Ему удавалось оставлять огонь в сырых валежинах, и ночевал он около костра, засыпая по собственной команде «спать!»; утро же выталкивало его из спального мешка, лишь только солнце прикасалось к вершинам кедров.
Было похоже на то, как он переплывал реку: он тогда знал, как должен дышать, как должен двигаться в воде, управлять гнедым и бороться с течением; и теперь совершенно точно ему было известно, что он должен делать каждый час, каждую минуту.
«Самое главное, — повторял он себе, — это знать, что ты делаешь самое главное!»
Только изредка Андрей отвлекался, чтобы передохнуть, отрегулировать напряжение, которое им владело. Чаще всего это случалось в седле, но и тогда мысль приходила к нему одна и та же: как много может человек, если он делает самое главное!
Мысль была одна и та же, но Андрей почти не узнавал ее, потому что всякий раз она приходила к нему по-новому: вспоминал он что-то из ботаники, думал о буроземах, о себе или об отце, определял типы леса — она, эта мысль, присутствовала во всем. И он думал о каком-то одном человеке: как много он смог, потому что делал самое главное; о другом: как много он мог бы, если бы делал самое главное; о третьем: как много он сможет, если будет делать самое главное; а обо всей окружающей природе, обо всем, что видел вокруг, он думал: как много можно узнать, если узнавать самое главное!

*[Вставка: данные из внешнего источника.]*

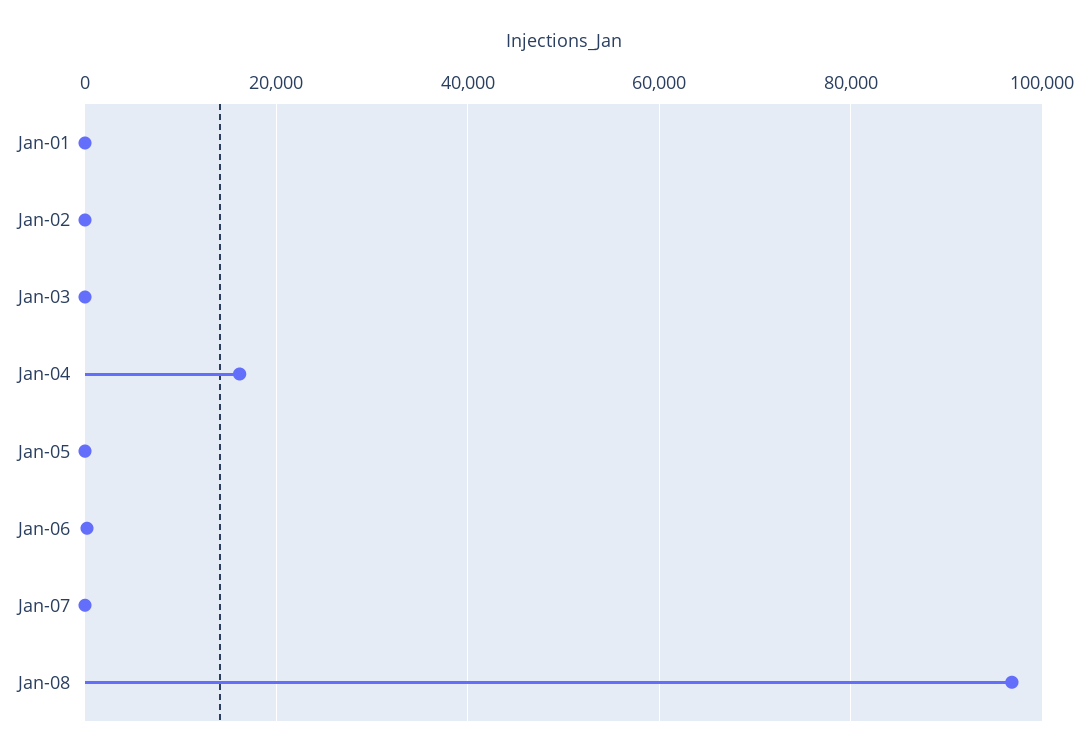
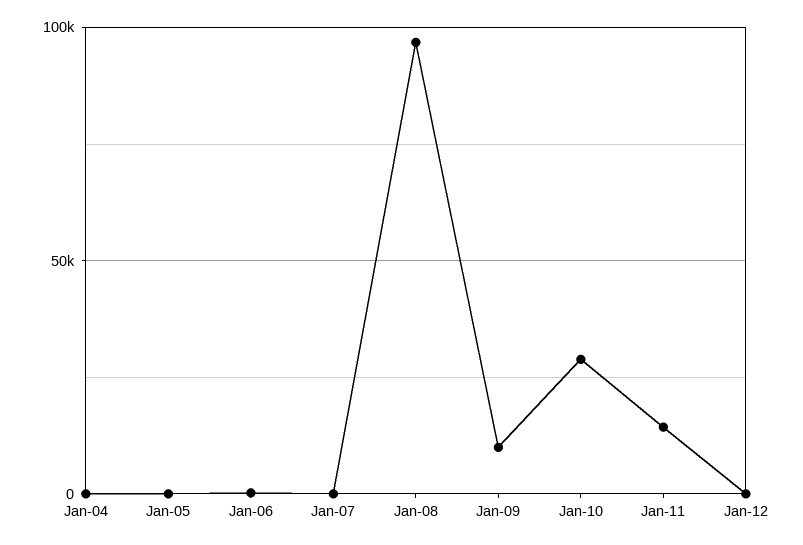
Jan-01: 0 -> none
Jan-02: 0 -> none
Jan-03: 0 -> none
Jan-04: 16000 -> 0
Jan-09: none -> 10000
Jan-10: none -> 30000
Jan-11: none -> 15000
Jan-12: none -> 0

При всем том Андрей вовсе не был погружен в философию, совсем нет, — у него было желание все время посмеиваться над кем-то, а так как он был один, он посмеивался над собой: «А ну, открыватель, копни-ка еще один шурф!»

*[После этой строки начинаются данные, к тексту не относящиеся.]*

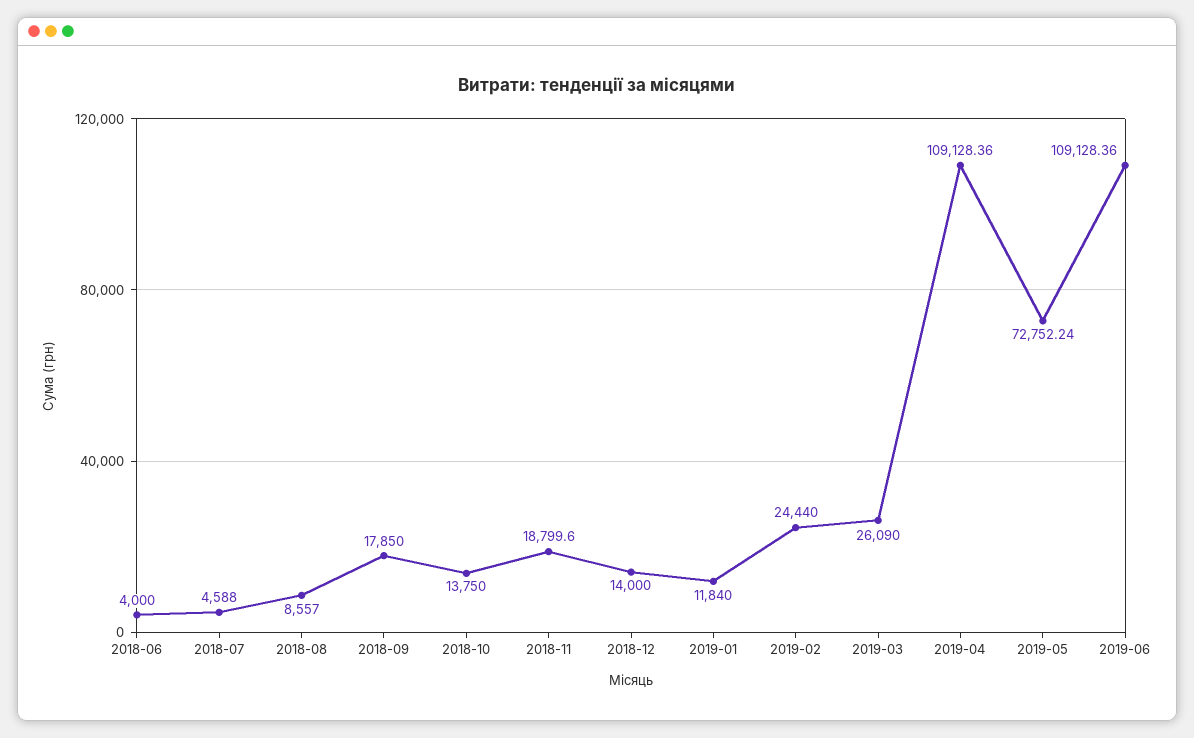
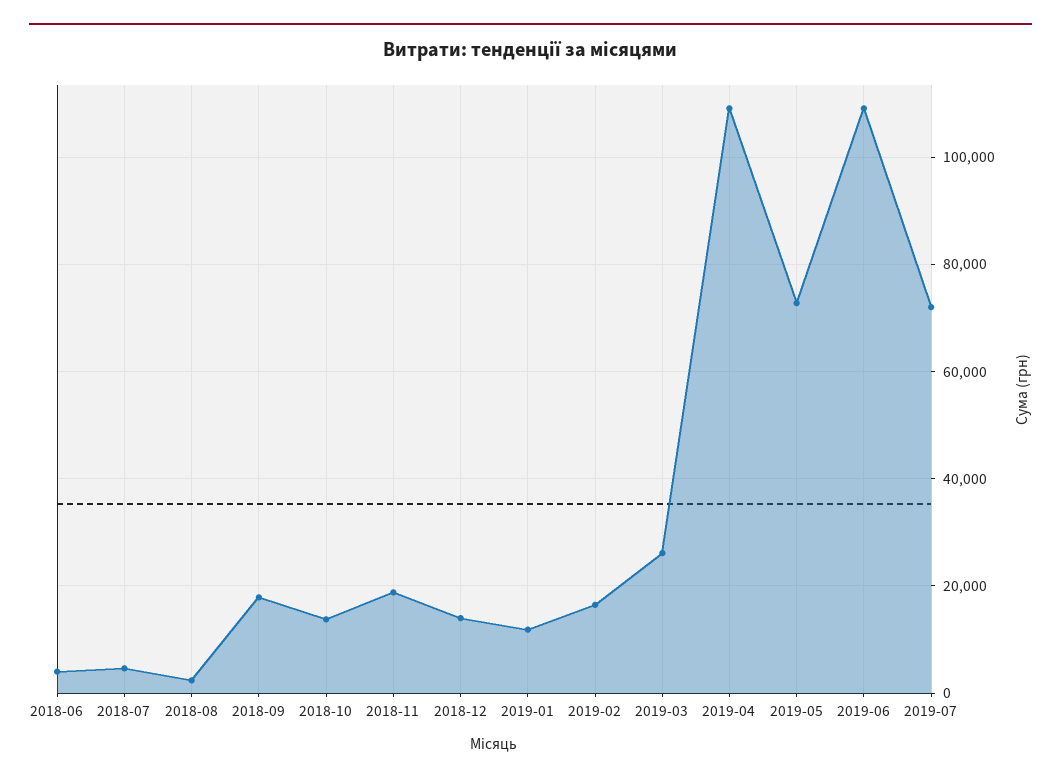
2018-08: 8557 -> 2000
2019-02: 24440 -> 16000
2019-07: none -> 72000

Еще он шутил над гнедым, по-прежнему называя его «лошадью», — ему казалось, будто это немножко гнедого задевает.
Он переставал ощущать и ту смутную неловкость перед Онежкой, которую испытывал все эти дни, потому что она умерла, а он остался жить. То, что он сейчас делал, пусть немного, но все-таки оправдывало его.
К вечеру четвертого дня почувствовалось приближение грозы.
В лесу стало душно, а в небе, развесив белые космы, поплыли с запада на восток огромные белые тучи.
«Вот, — подумал Андрей, — я заканчиваю свой маршрут, и начинается гроза. Всему свое время. Порядок! Жми, лошадь, наверху мы лучше спрячемся с тобой в какой-нибудь уютной расщелине. Там скалы!»
И в самом деле, наверху нашлась небольшая уютная расщелина, в ней можно было вытянуться во весь рост.
Андрей натаскал хвороста, сделал подстилку, расстелил спальный мешок и приготовился ждать, когда гроза ударит, а она так и не собралась. Брызнул дождь, и снова стало ясно.